◆ **PROVIDED MATERIAL**
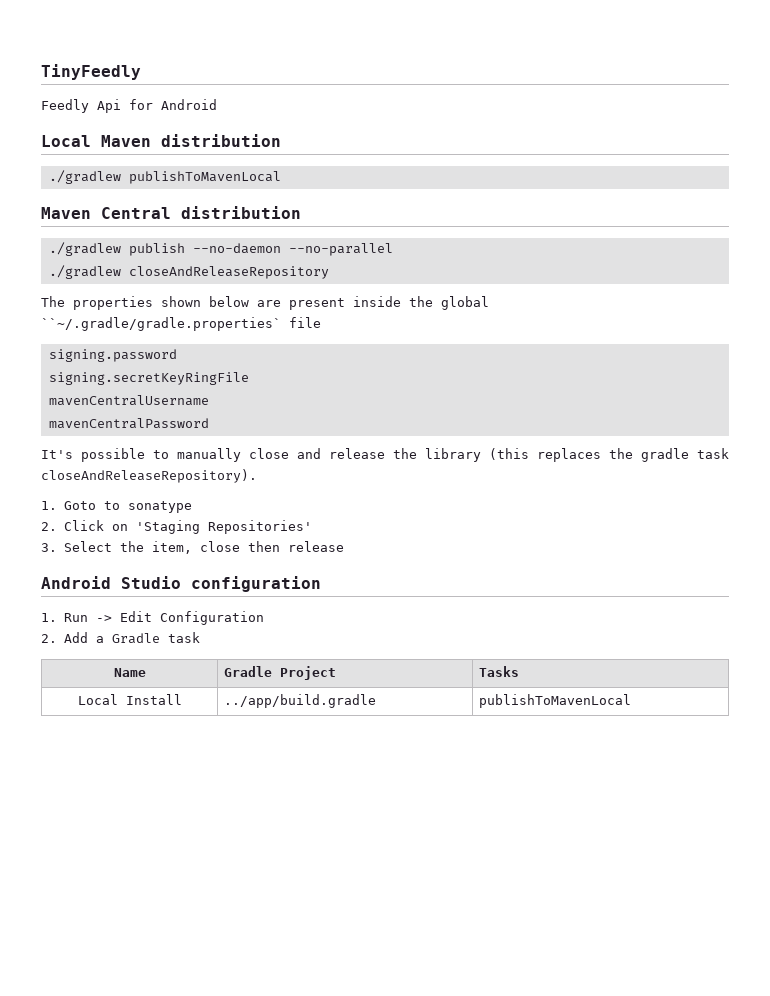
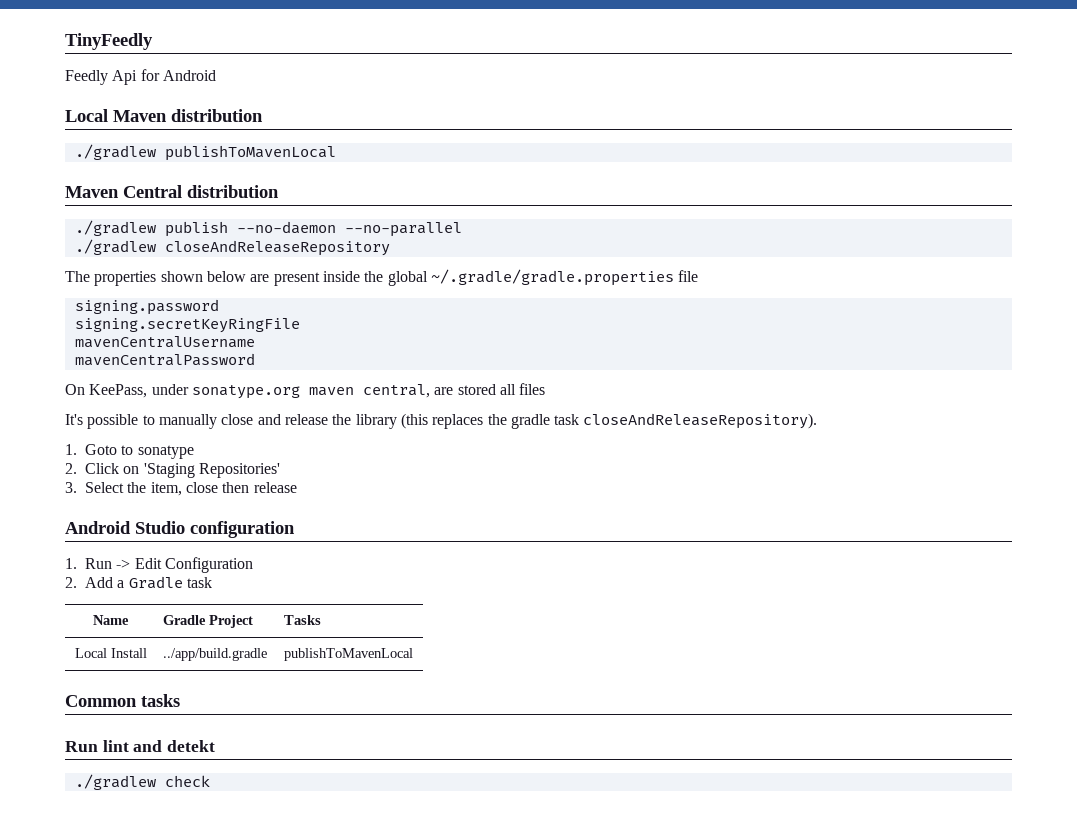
- The properties shown below are present inside the global ``~/.gradle/gradle.properties` file
+ The properties shown below are present inside the global ~/.gradle/gradle.properties file
+ On KeePass, under sonatype.org maven central, are stored all files
+ Common tasks
+ Run lint and detekt
+ ./gradlew check

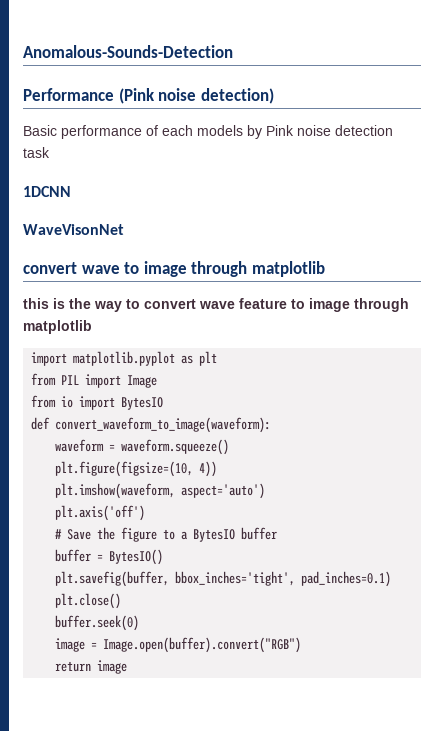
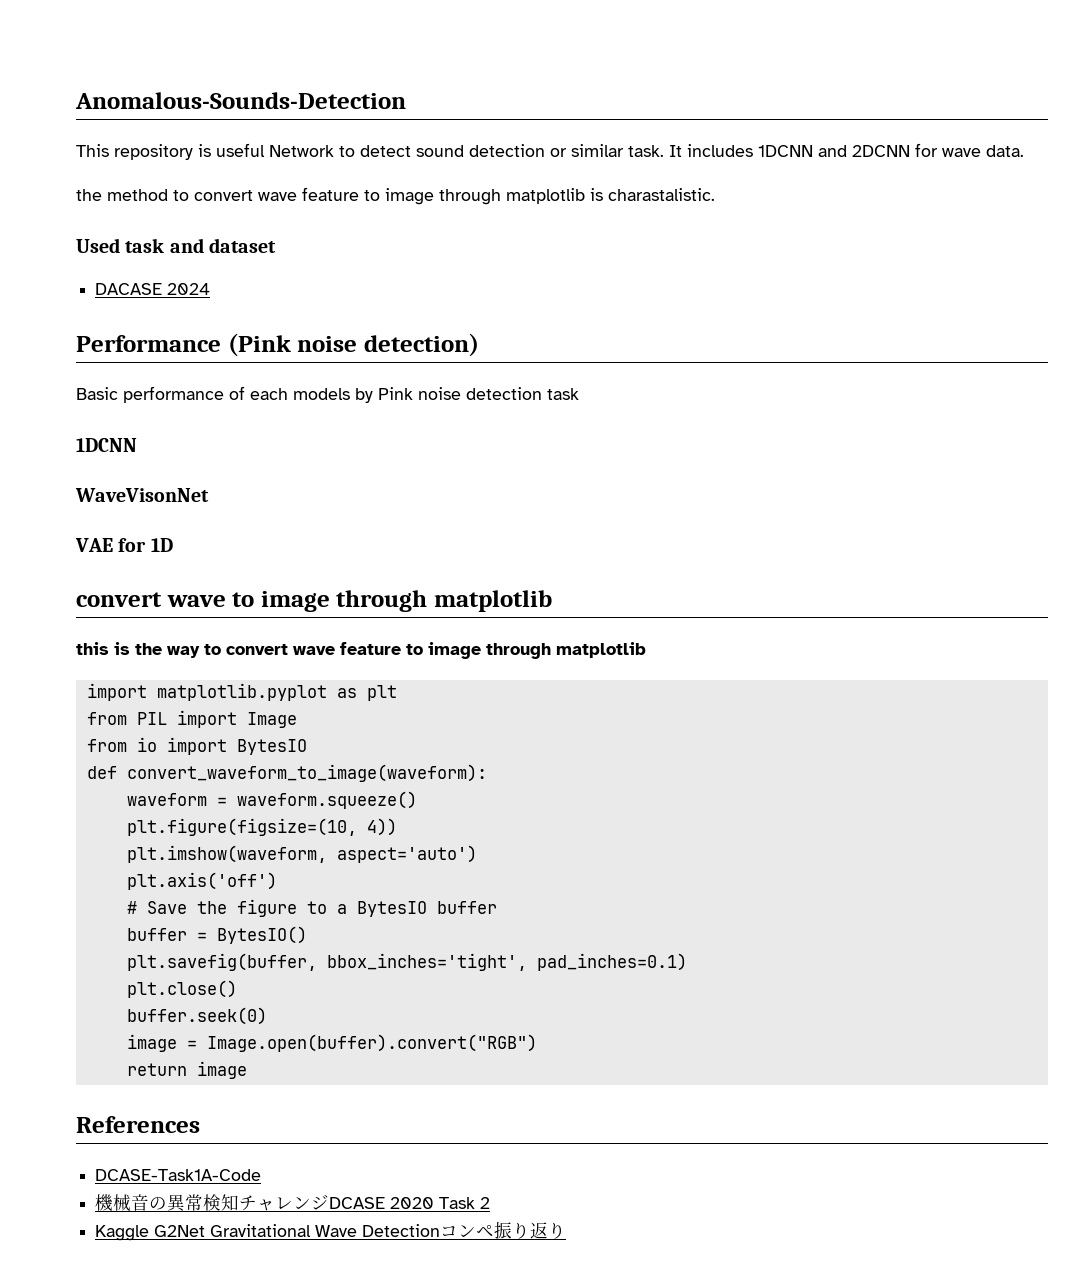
+ This repository is useful Network to detect sound detection or similar task. It includes 1DCNN and 2DCNN for wave data.
+ the method to convert wave feature to image through matplotlib is charastalistic.
+ Used task and dataset
+ DACASE 2024
+ VAE for 1D
+ References
+ DCASE-Task1A-Code
+ 機械音の異常検知チャレンジDCASE 2020 Task 2
+ Kaggle G2Net Gravitational Wave Detectionコンペ振り返り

◆ **TASK DIRECTIONS**
Except for pictures, copy the records above exactly.

◆ **ANSWER SPACE**
- The properties shown below are present inside the global ``~/.gradle/gradle.properties` file
+ The properties shown below are present inside the global ~/.gradle/gradle.properties file
+ On KeePass, under sonatype.org maven central, are stored all files
+ Common tasks
+ Run lint and detekt
+ ./gradlew check

+ This repository is useful Network to detect sound detection or similar task. It includes 1DCNN and 2DCNN for wave data.
+ the method to convert wave feature to image through matplotlib is charastalistic.
+ Used task and dataset
+ DACASE 2024
+ VAE for 1D
+ References
+ DCASE-Task1A-Code
+ 機械音の異常検知チャレンジDCASE 2020 Task 2
+ Kaggle G2Net Gravitational Wave Detectionコンペ振り返り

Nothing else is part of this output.